[Goal of the exercise]
Lines from the material below that hold the string "البـــاردة" are what is needed; copy each of them.

====================

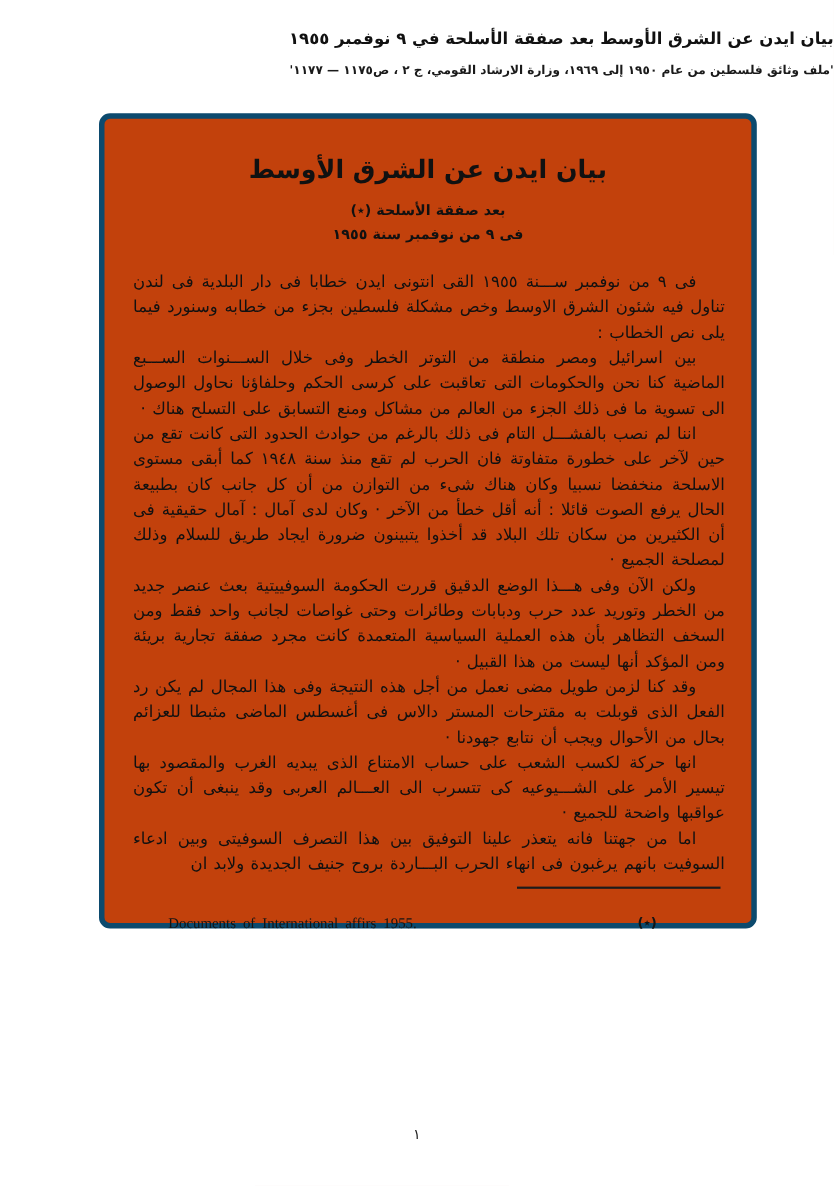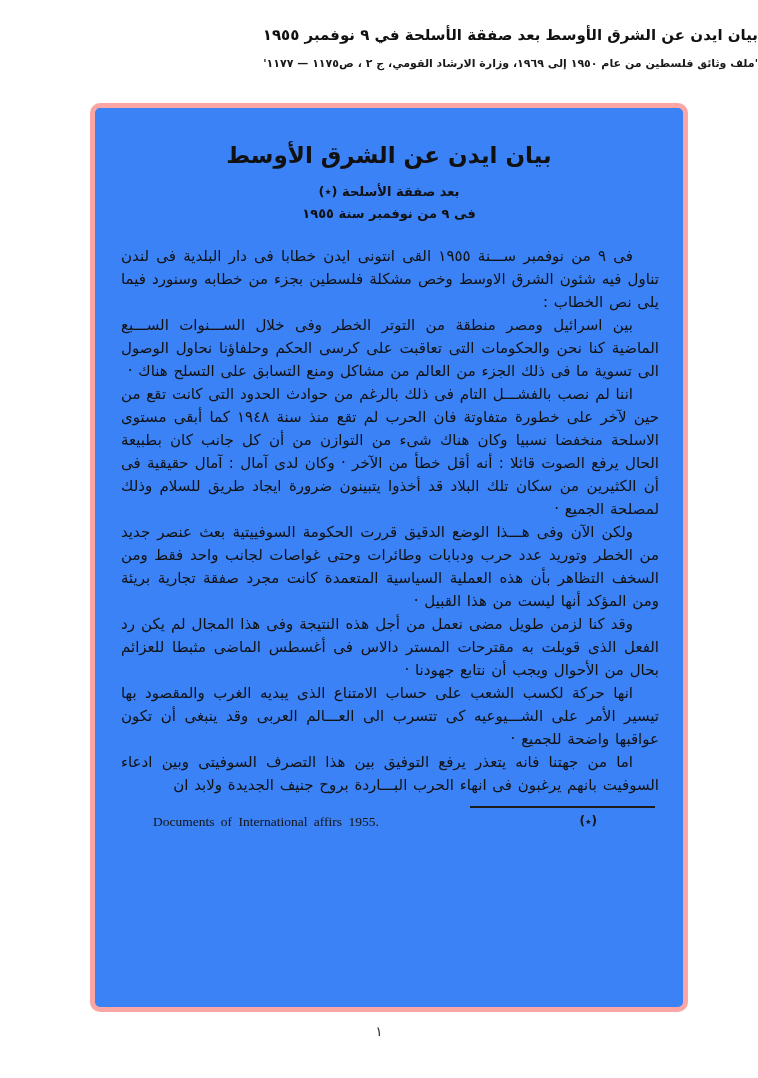--- a/index.html
+++ b/index.html
@@ -38,25 +38,25 @@
     color: #1a1a1a;
     padding-left: 20px;
   }
 
   
   .doc-frame {
     position: absolute;
     left: 90px;
     top: 103px;
     width: 598px;
-    height: 909px;
+    height: 741px;
     box-sizing: border-box;
-    border: 5px solid #fca5a5;
+    border: 5px solid #0c4a6e;
     border-radius: 10px;
-    background: #3b82f6;
+    background: #c2410c;
   }
   .doc-inner {
     position: relative;
     width: 100%;
     height: 100%;
     direction: rtl;
   }
   .doc-title {
     margin-top: 34px;
     text-align: center;
@@ -89,21 +89,21 @@
     word-spacing: 1px;
   }
   .footnote-rule {
     margin-top: 9px;
     margin-right: 28px; 
     width: 185px;
     border-top: 2px solid #1c1c1c;
   }
   .footnote-row {
     direction: ltr;
-    margin-top: 6px;
+    margin-top: 24px;
     padding-left: 58px;
     padding-right: 86px;
     display: flex;
     justify-content: space-between;
     align-items: flex-start;
   }
   .footnote-citation {
     font-family: "Liberation Serif", "DejaVu Serif", serif;
     font-size: 13.5px;
     color: #141414;
@@ -145,21 +145,21 @@
 
       <div class="doc-sub2">فى ٩ من نوفمبر سنة ١٩٥٥</div>
 
       <div class="doc-body">
           <p class="para">فى ٩ من نوفمبر ســـنة ١٩٥٥ القى انتونى ايدن خطابا فى دار البلدية فى لندن تناول فيه شئون الشرق الاوسط وخص مشكلة فلسطين بجزء من خطابه وسنورد فيما يلى نص الخطاب :</p>
           <p class="para">بين اسرائيل ومصر منطقة من التوتر الخطر وفى خلال الســـنوات الســـبع الماضية كنا نحن والحكومات التى تعاقبت على كرسى الحكم وحلفاؤنا نحاول الوصول الى تسوية ما فى ذلك الجزء من العالم من مشاكل ومنع التسابق على التسلح هناك ·</p>
           <p class="para">اننا لم نصب بالفشـــل التام فى ذلك بالرغم من حوادث الحدود التى كانت تقع من حين لآخر على خطورة متفاوتة فان الحرب لم تقع منذ سنة ١٩٤٨ كما أبقى مستوى الاسلحة منخفضا نسبيا وكان هناك شىء من التوازن من أن كل جانب كان بطبيعة الحال يرفع الصوت قائلا : أنه أقل خطأ من الآخر · وكان لدى آمال : آمال حقيقية فى أن الكثيرين من سكان تلك البلاد قد أخذوا يتبينون ضرورة ايجاد طريق للسلام وذلك لمصلحة الجميع ·</p>
           <p class="para">ولكن الآن وفى هـــذا الوضع الدقيق قررت الحكومة السوفييتية بعث عنصر جديد من الخطر وتوريد عدد حرب ودبابات وطائرات وحتى غواصات لجانب واحد فقط ومن السخف التظاهر بأن هذه العملية السياسية المتعمدة كانت مجرد صفقة تجارية بريئة ومن المؤكد أنها ليست من هذا القبيل ·</p>
           <p class="para">وقد كنا لزمن طويل مضى نعمل من أجل هذه النتيجة وفى هذا المجال لم يكن رد الفعل الذى قوبلت به مقترحات المستر دالاس فى أغسطس الماضى مثبطا للعزائم بحال من الأحوال ويجب أن نتابع جهودنا ·</p>
           <p class="para">انها حركة لكسب الشعب على حساب الامتناع الذى يبديه الغرب والمقصود بها تيسير الأمر على الشـــيوعيه كى تتسرب الى العـــالم العربى وقد ينبغى أن تكون عواقبها واضحة للجميع ·</p>
-          <p class="para">اما من جهتنا فانه يتعذر يرفع التوفيق بين هذا التصرف السوفيتى وبين ادعاء السوفيت بانهم يرغبون فى انهاء الحرب البـــاردة بروح جنيف الجديدة ولابد ان</p>
+          <p class="para">اما من جهتنا فانه يتعذر علينا التوفيق بين هذا التصرف السوفيتى وبين ادعاء السوفيت بانهم يرغبون فى انهاء الحرب البـــاردة بروح جنيف الجديدة ولابد ان</p>
         </div>
 
       <div class="footnote-rule"></div>
 
       <div class="footnote-row">
         <span class="footnote-citation">Documents of International affirs 1955.</span>
         <span class="footnote-marker">(٭)</span>
       </div>
 
     </div>

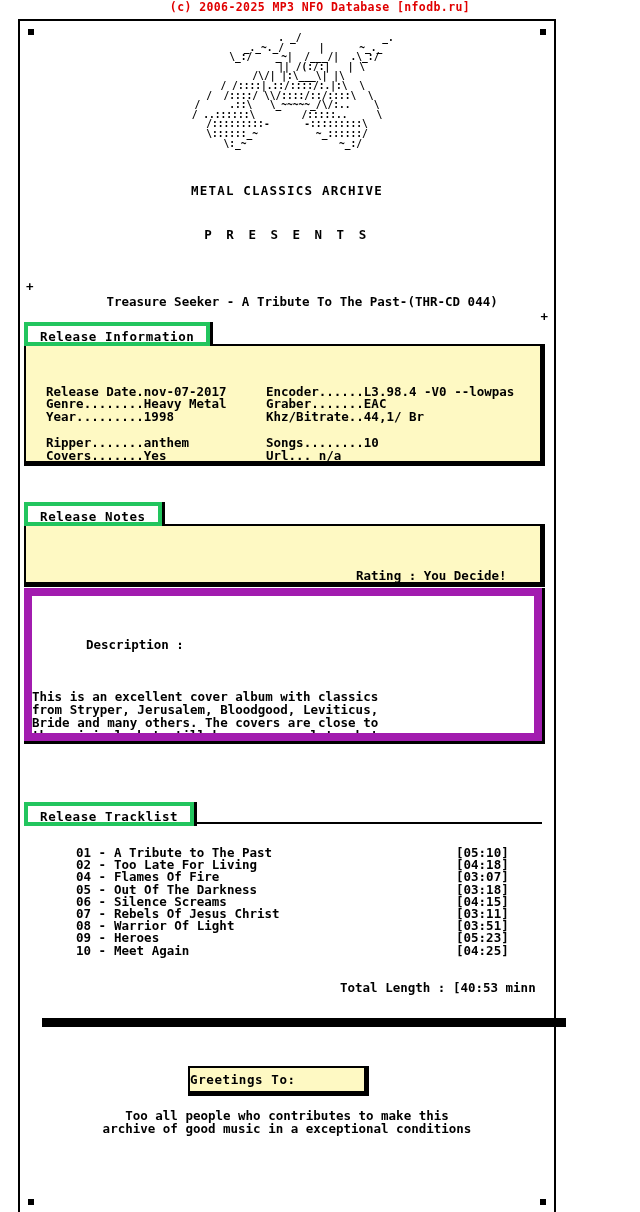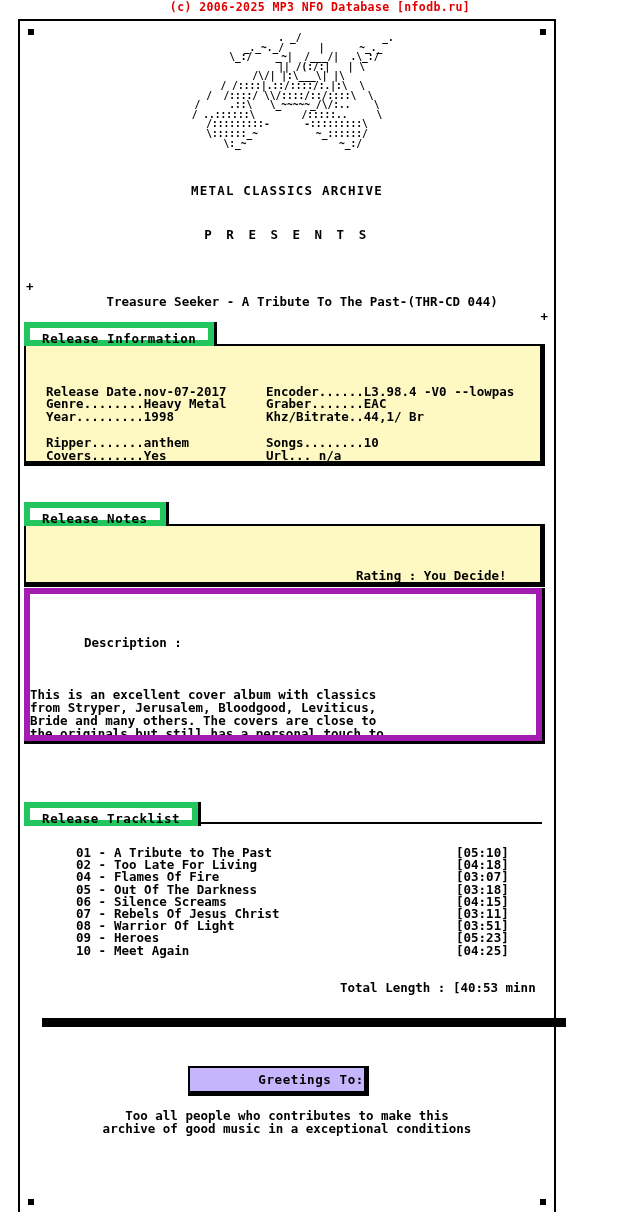--- a/index.html
+++ b/index.html
@@ -101,21 +101,21 @@
   
   .section {
     position: absolute;
     left: 0;
     width: 100%;
   }
   .sec-tab {
     position: absolute;
     left: 4px;
     top: 0;
-    border: 6px solid #22c55e;
+    border: 4px solid #22c55e;
     box-shadow: 3px 0 0 0 #000;
     background: #fff;
     height: 24px;
     box-sizing: border-box;
     padding: 0 12px 0 12px;
     font-size: 12.5px;
     line-height: 21px;
     font-weight: bold;
     white-space: pre;
     letter-spacing: 0.6px;
@@ -173,21 +173,21 @@
     white-space: pre;
   }
 
   
   .desc-box {
     position: absolute;
     left: 4px;
     top: 567px;
     right: 12px;
     height: 153px;
-    border: 6px solid #a21caf;
+    border: 8px solid #a21caf;
     box-shadow: 3px 0 0 0 #000, 0 3px 0 0 #000, 3px 3px 0 0 #000;
     box-sizing: border-box;
     background: #fff;
     font-size: 12.5px;
     line-height: 13px;
     white-space: pre;
     font-weight: bold;
     padding-top: 16px;
     overflow: hidden;
   }
@@ -252,22 +252,22 @@
   
   .greet-box {
     position: absolute;
     left: 168px;
     top: 1045px;
     width: 178px;
     height: 27px;
     border: 2px solid #000;
     box-shadow: 3px 0 0 0 #000, 0 3px 0 0 #000, 3px 3px 0 0 #000;
     box-sizing: border-box;
-    background: #c4b5fd;
-    text-align: right;
+    background: #fef9c3;
+    text-align: left;
     font-size: 12.5px;
     line-height: 23px;
     font-weight: bold;
     white-space: pre;
     letter-spacing: 0.6px;
   }
   .greet-text {
     position: absolute;
     left: 0; right: 0;
     top: 1088px;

====================

[Exercise response]
-          <p class="para">اما من جهتنا فانه يتعذر يرفع التوفيق بين هذا التصرف السوفيتى وبين ادعاء السوفيت بانهم يرغبون فى انهاء الحرب البـــاردة بروح جنيف الجديدة ولابد ان</p>
+          <p class="para">اما من جهتنا فانه يتعذر علينا التوفيق بين هذا التصرف السوفيتى وبين ادعاء السوفيت بانهم يرغبون فى انهاء الحرب البـــاردة بروح جنيف الجديدة ولابد ان</p>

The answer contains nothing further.